=== Section Start ===

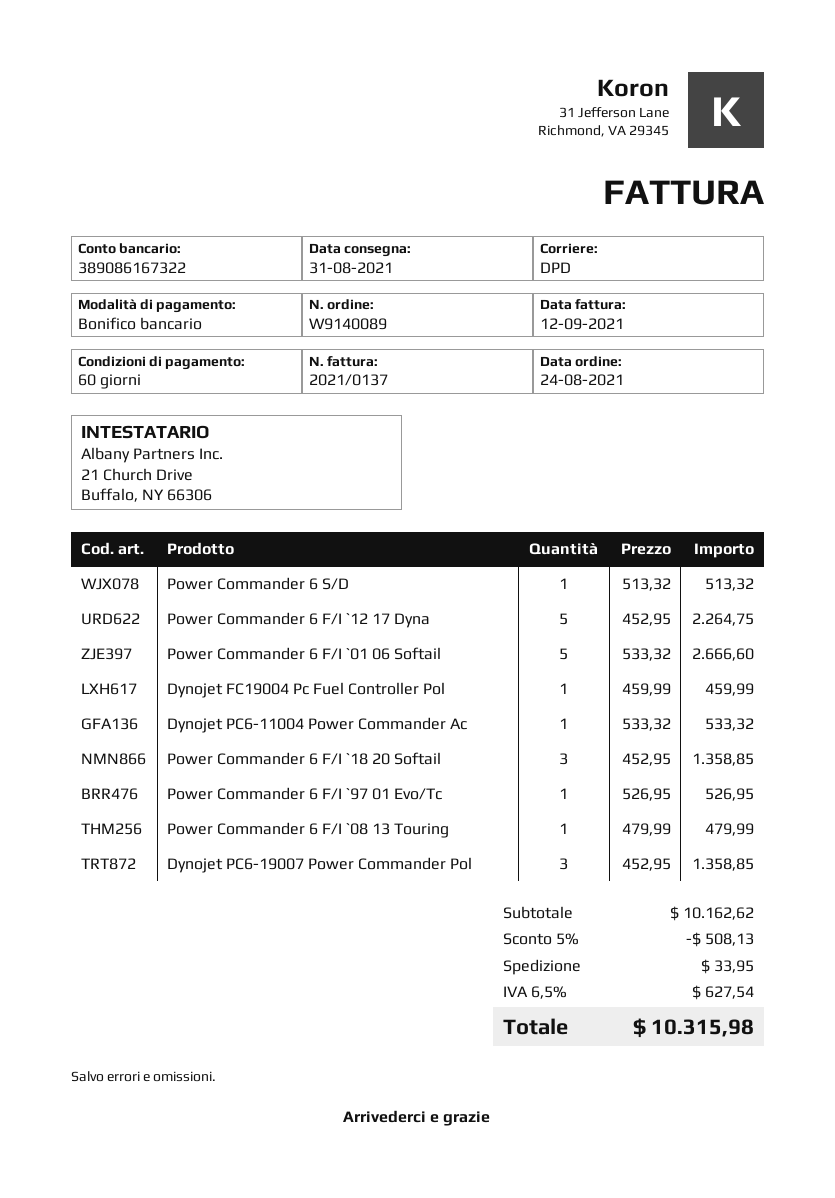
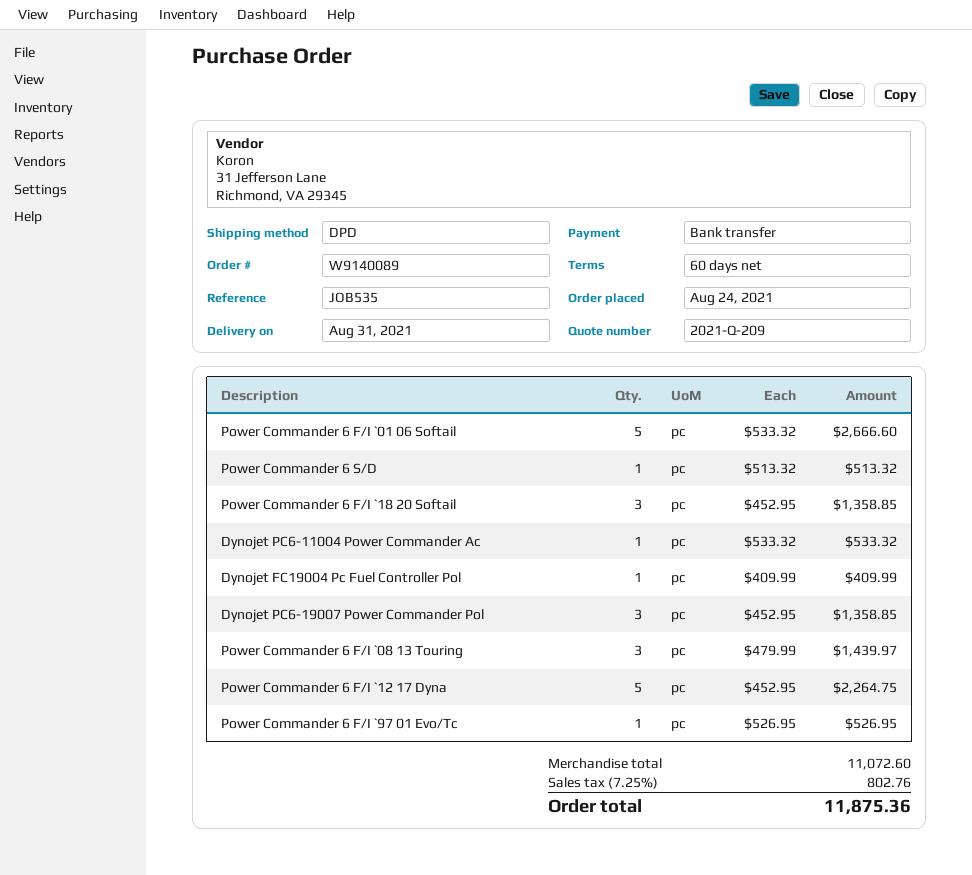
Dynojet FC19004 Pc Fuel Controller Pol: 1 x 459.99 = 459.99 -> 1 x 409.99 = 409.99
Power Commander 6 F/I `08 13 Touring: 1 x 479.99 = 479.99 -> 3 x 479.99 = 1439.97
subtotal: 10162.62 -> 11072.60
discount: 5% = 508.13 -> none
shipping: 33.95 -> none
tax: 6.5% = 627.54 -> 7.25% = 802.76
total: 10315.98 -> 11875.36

=== Section End ===

## About this exercise
Look over the data above and show each line that contains "none".

## Solution to this problem
discount: 5% = 508.13 -> none
shipping: 33.95 -> none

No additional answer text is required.